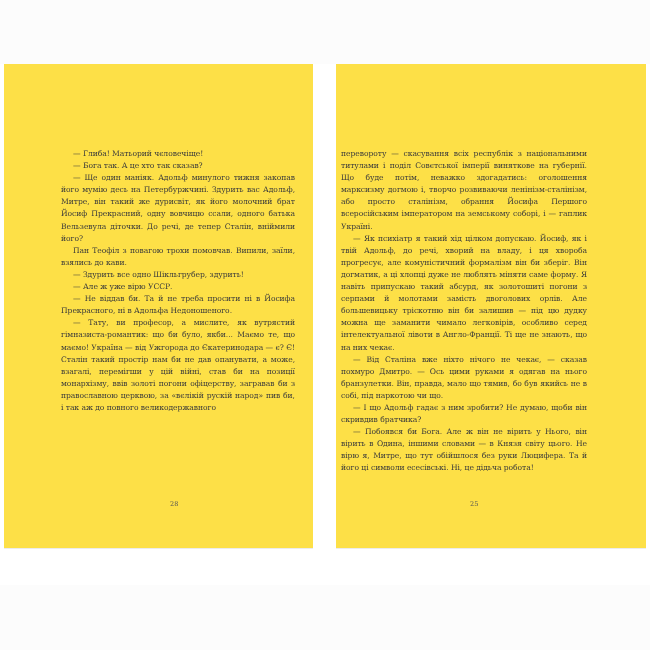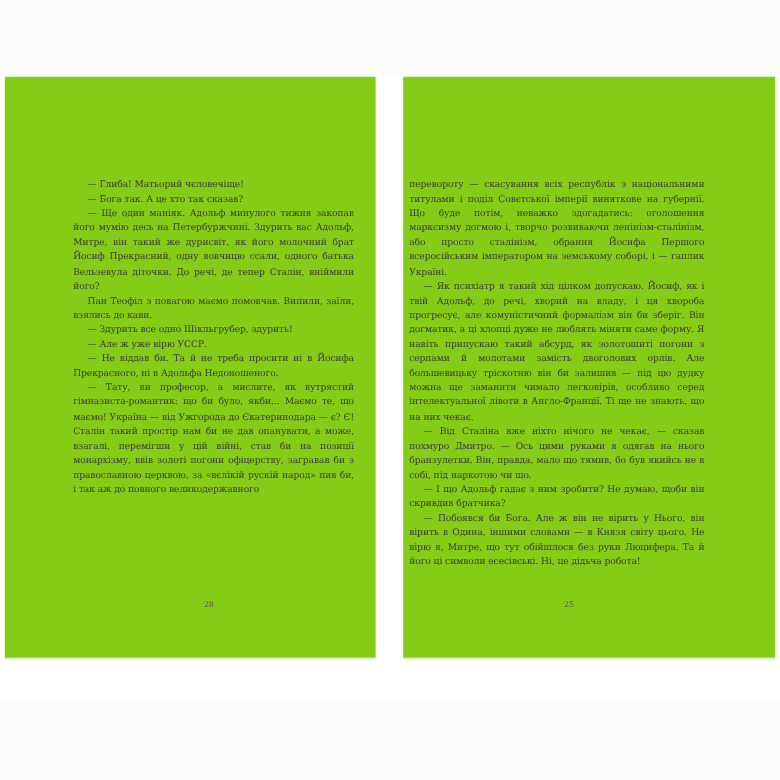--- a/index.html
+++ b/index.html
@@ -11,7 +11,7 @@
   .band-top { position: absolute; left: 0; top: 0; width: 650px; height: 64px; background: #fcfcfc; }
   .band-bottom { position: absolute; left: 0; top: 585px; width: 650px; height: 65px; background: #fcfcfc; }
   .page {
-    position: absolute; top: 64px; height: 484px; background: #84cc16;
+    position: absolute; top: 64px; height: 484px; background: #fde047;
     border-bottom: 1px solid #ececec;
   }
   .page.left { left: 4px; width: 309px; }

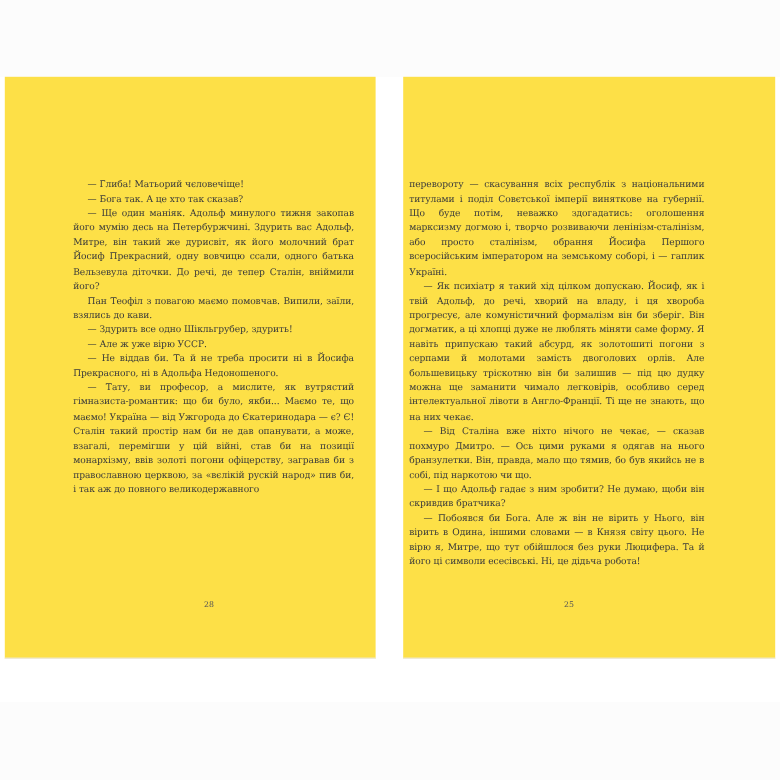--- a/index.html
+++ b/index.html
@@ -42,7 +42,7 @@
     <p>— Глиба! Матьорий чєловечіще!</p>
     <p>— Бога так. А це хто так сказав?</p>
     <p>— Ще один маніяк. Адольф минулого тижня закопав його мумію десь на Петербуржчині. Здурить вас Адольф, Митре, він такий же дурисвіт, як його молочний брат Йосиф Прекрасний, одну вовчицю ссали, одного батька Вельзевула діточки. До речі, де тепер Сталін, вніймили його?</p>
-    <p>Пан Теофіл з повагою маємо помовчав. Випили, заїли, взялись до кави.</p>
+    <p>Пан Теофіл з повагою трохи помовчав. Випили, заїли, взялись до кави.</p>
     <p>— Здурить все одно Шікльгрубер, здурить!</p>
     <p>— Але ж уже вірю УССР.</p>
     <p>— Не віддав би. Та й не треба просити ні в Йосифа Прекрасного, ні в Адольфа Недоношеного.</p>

###

● **WORK ITEM**
Transcribe the listing word for word, but keep its pictures out of the copy.

● **WRITTEN ANSWER**
--- a/index.html
+++ b/index.html
@@ -11,7 +11,7 @@
   .band-top { position: absolute; left: 0; top: 0; width: 650px; height: 64px; background: #fcfcfc; }
   .band-bottom { position: absolute; left: 0; top: 585px; width: 650px; height: 65px; background: #fcfcfc; }
   .page {
-    position: absolute; top: 64px; height: 484px; background: #84cc16;
+    position: absolute; top: 64px; height: 484px; background: #fde047;
     border-bottom: 1px solid #ececec;
   }
   .page.left { left: 4px; width: 309px; }

--- a/index.html
+++ b/index.html
@@ -42,7 +42,7 @@
     <p>— Глиба! Матьорий чєловечіще!</p>
     <p>— Бога так. А це хто так сказав?</p>
     <p>— Ще один маніяк. Адольф минулого тижня закопав його мумію десь на Петербуржчині. Здурить вас Адольф, Митре, він такий же дурисвіт, як його молочний брат Йосиф Прекрасний, одну вовчицю ссали, одного батька Вельзевула діточки. До речі, де тепер Сталін, вніймили його?</p>
-    <p>Пан Теофіл з повагою маємо помовчав. Випили, заїли, взялись до кави.</p>
+    <p>Пан Теофіл з повагою трохи помовчав. Випили, заїли, взялись до кави.</p>
     <p>— Здурить все одно Шікльгрубер, здурить!</p>
     <p>— Але ж уже вірю УССР.</p>
     <p>— Не віддав би. Та й не треба просити ні в Йосифа Прекрасного, ні в Адольфа Недоношеного.</p>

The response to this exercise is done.